Mechanistic insights into the heterogeneity of glucose response classes in youths with obesity: a latent class trajectory approach

  

Objective. In a large multiethnic cohort of youths with obesity, we analyzed pathophysiological and genetic mechanisms underlying variations in plasma glucose responses to an oral glucose tolerance test (180min-OGTT).

Research Design and Methods. Latent class trajectory analysis was used to identify different glucose response profiles to 9-point, 180min-OGTT in 2,378 participants in the “Yale Pathogenesis of youth-onset T2D” study, of whom 1,190 had available TCF7L2 genotyping and 358 had multiple OGTTs over a 5-year follow-up. Insulin sensitivity, clearance and β-cell function were estimated by C-peptide modeling. 

Results. Four latent classes were identified and numbered from 1 to 4 based on increasing areas under the glucose curves. Subjects in class 3 and 4 had the worst metabolic and genetic risk profiles, featuring impaired insulin sensitivity, clearance, and β-cell function. Model-predicted probability to be classified as class 1 and 4 increased across ages, while insulin sensitivity and clearance showed transient reductions and β-cell function progressively declined. Insulin sensitivity was the strongest determinant of class assignment at enrolment and of the longitudinal change from class 1 and 2 to higher classes. Transitions between class 3 and 4 were explained only by changes in β-cell glucose sensitivity. 

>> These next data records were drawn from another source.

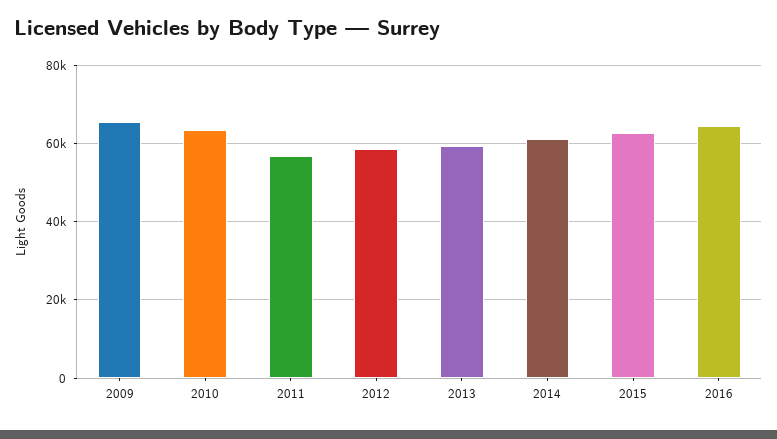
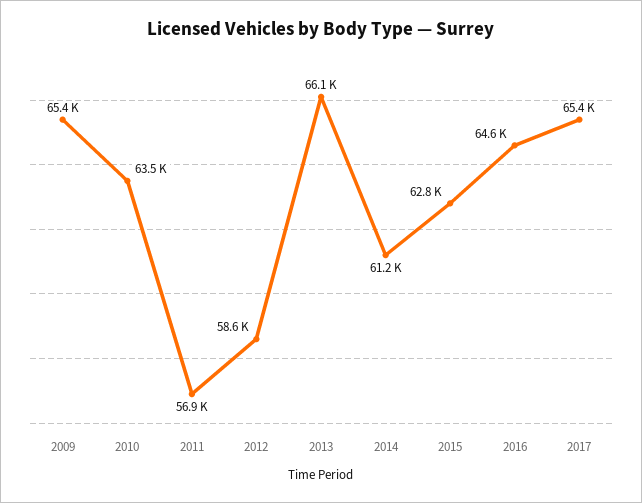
2013: 60000 -> 66100
2017: none -> 65400

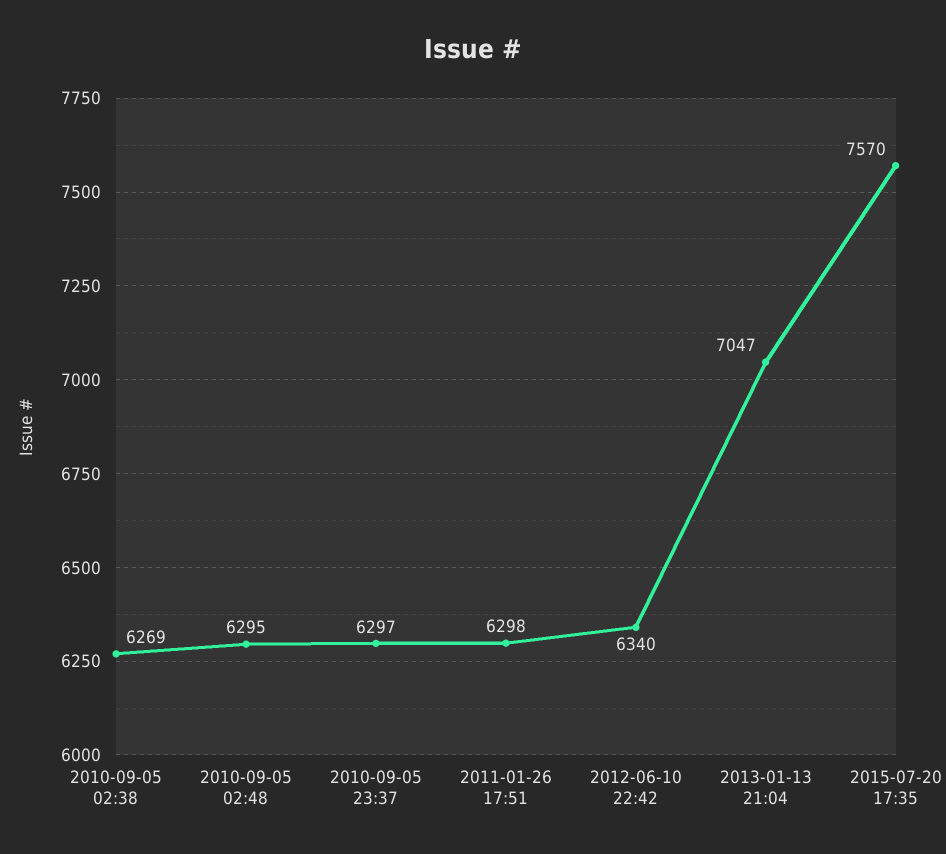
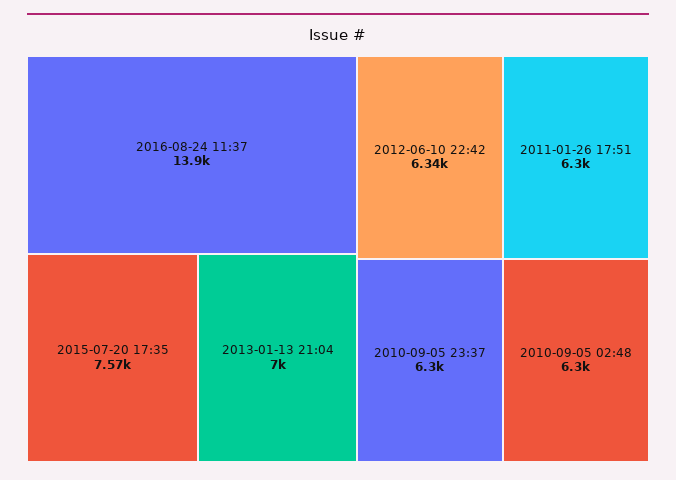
2010-09-05 02:38: 6269 -> none
2013-01-13 21:04: 7047 -> 7000
2016-08-24 11:37: none -> 13900

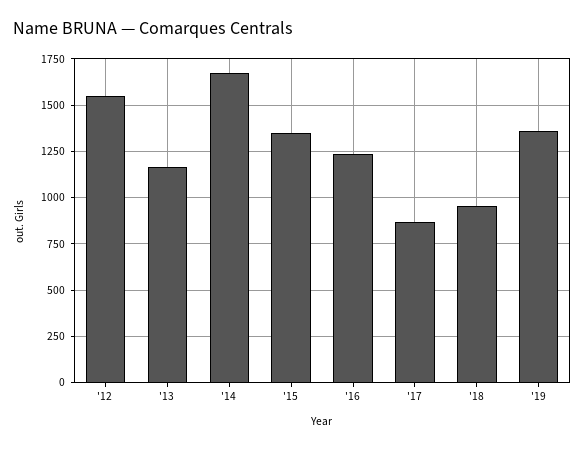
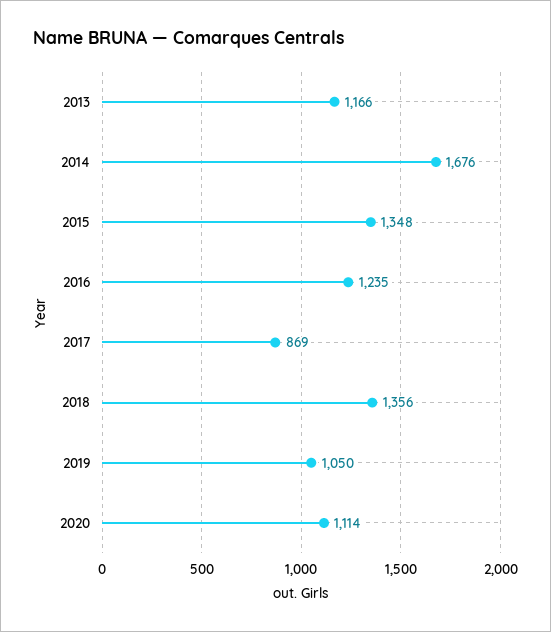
'12: 1550 -> none
'18: 950 -> 1356
'19: 1350 -> 1050
2020: none -> 1114

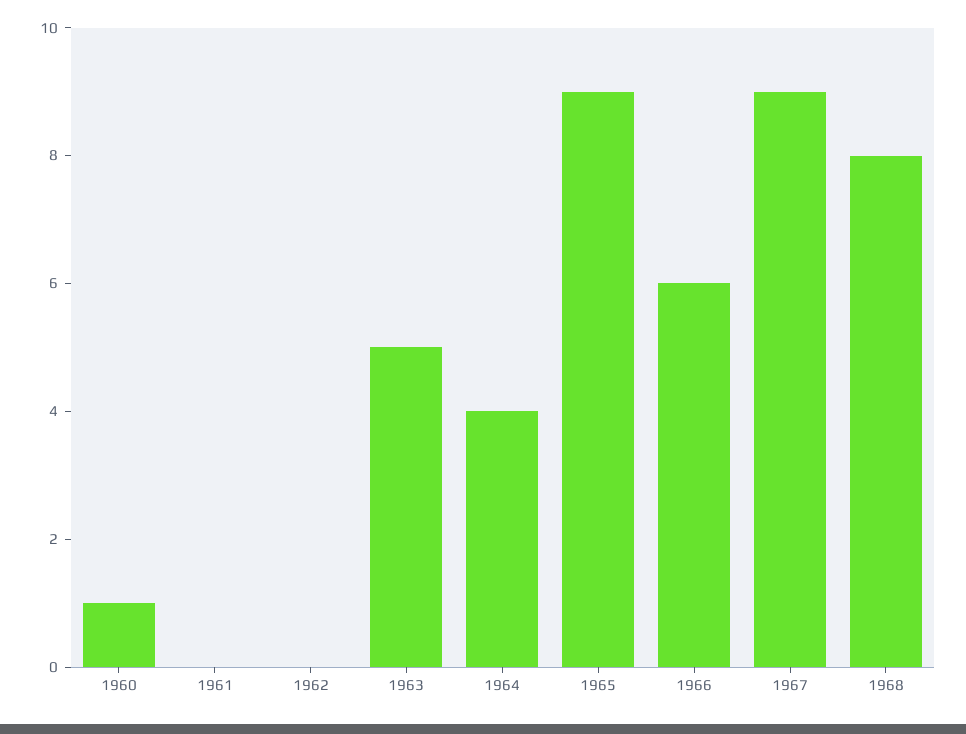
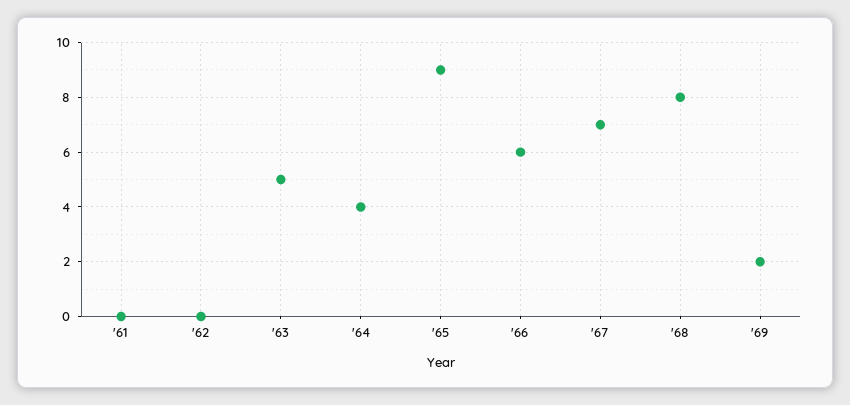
1960: 1 -> none
1967: 9 -> 7
'69: none -> 2

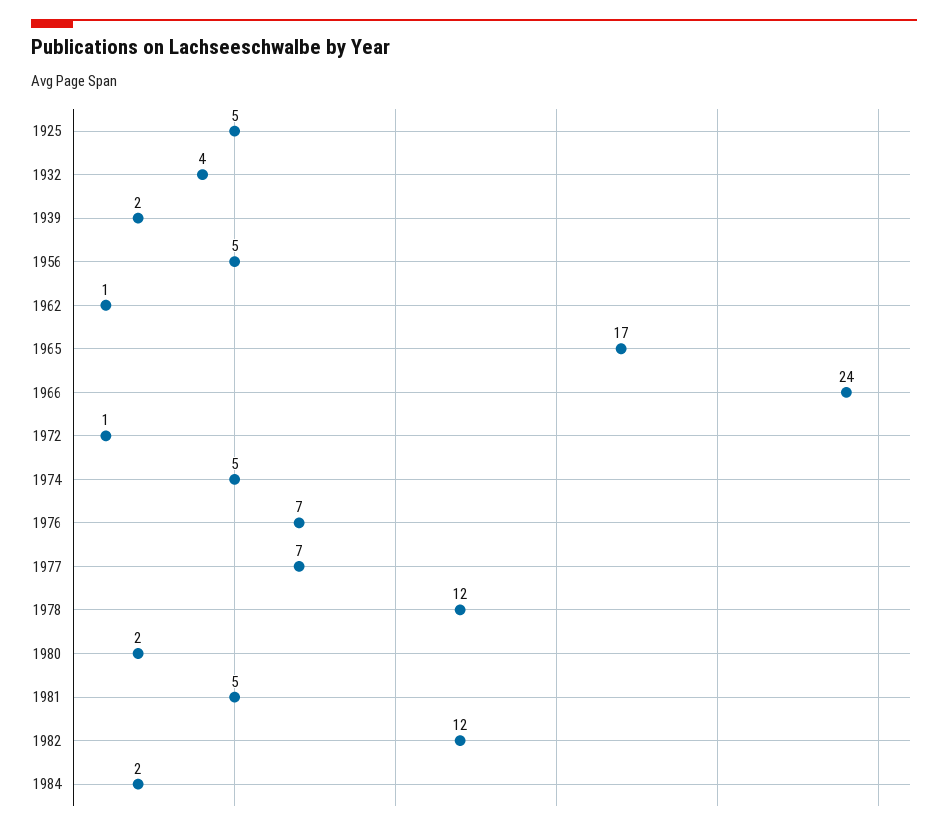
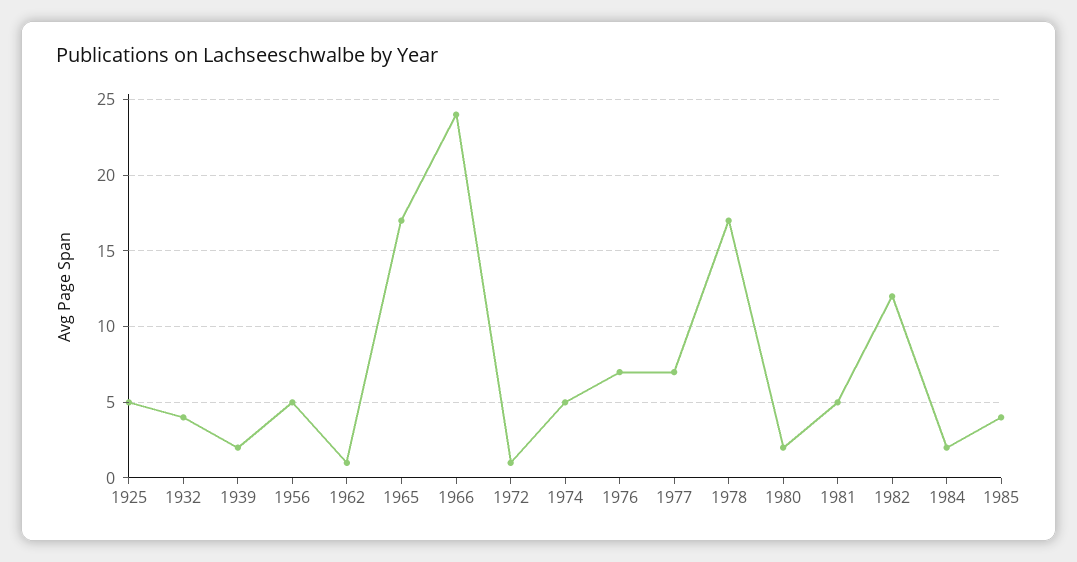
1978: 12 -> 17
1985: none -> 4

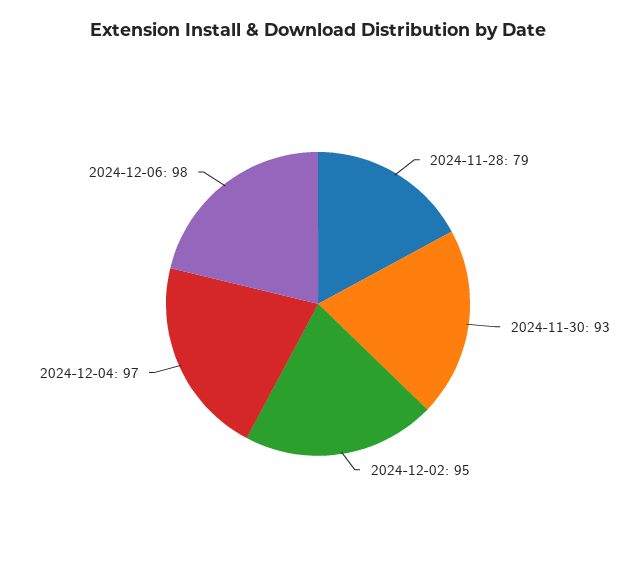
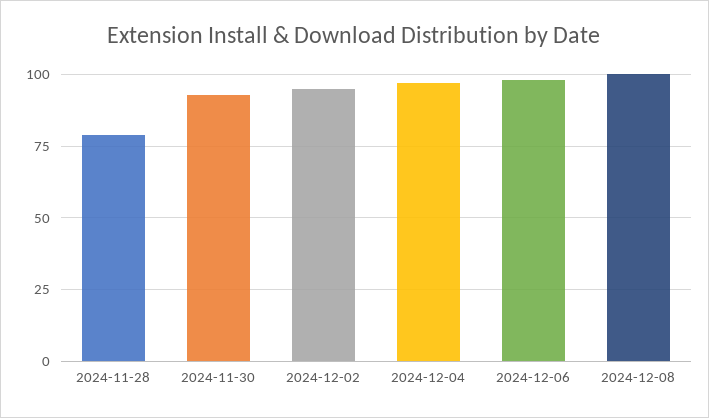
2024-12-08: none -> 100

Conclusions. We identified four glucose response classes in youths with obesity with different genetic risk profiles and progressive impairment in insulin kinetics and action. Insulin sensitivity was the main determinant in the transition between lower and higher glucose classes across ages. In contrast, transitions between the two worst glucose classes were only driven by β-cell glucose sensitivity.